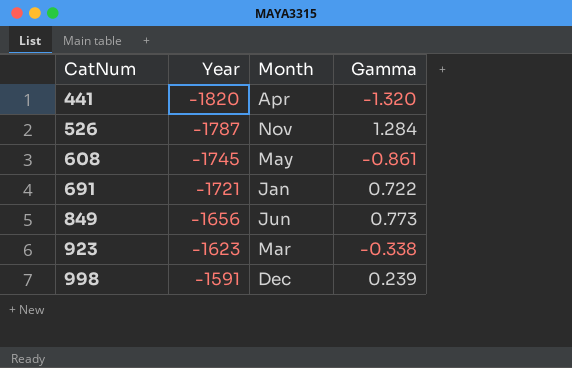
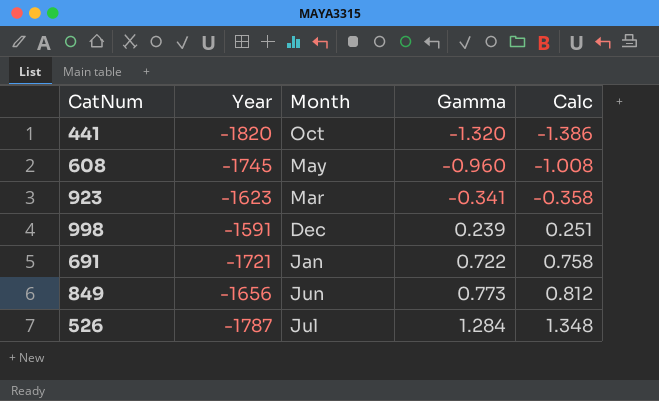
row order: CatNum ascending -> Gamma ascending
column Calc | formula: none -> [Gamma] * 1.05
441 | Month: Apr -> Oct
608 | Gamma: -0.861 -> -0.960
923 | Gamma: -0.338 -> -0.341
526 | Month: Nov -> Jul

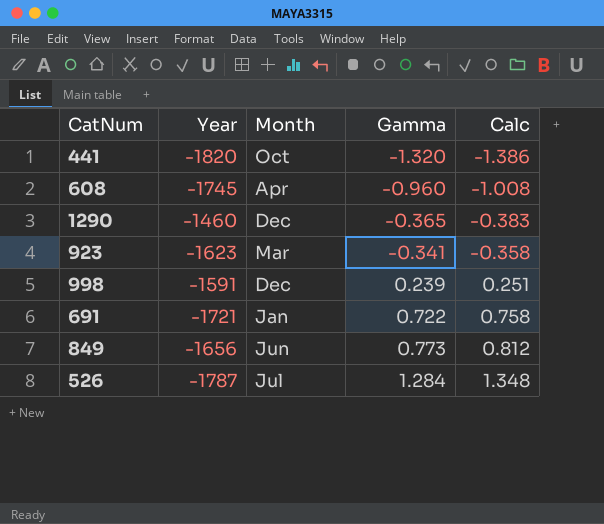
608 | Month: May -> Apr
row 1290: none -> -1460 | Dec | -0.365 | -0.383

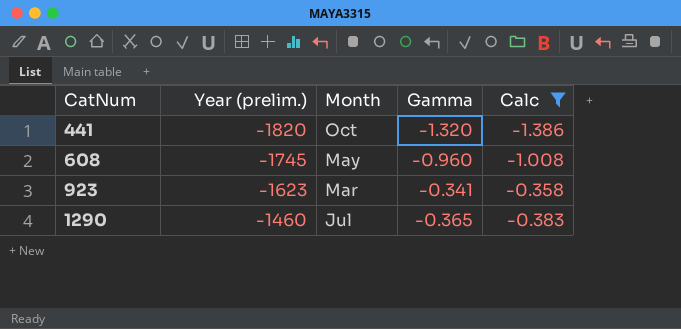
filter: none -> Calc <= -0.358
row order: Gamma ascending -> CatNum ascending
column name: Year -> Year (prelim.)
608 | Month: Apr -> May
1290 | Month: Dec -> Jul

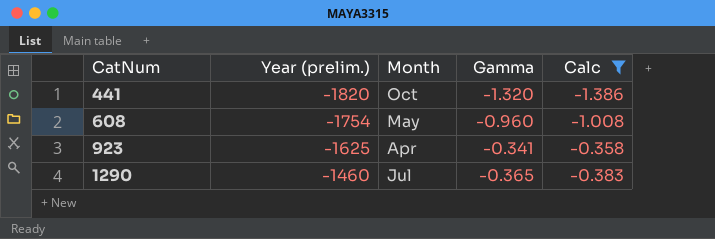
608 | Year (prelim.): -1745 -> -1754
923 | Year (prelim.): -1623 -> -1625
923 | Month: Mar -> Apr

• • • • • • •

Pull out every line above that holds the word "prelim".

column name: Year -> Year (prelim.)
608 | Year (prelim.): -1745 -> -1754
923 | Year (prelim.): -1623 -> -1625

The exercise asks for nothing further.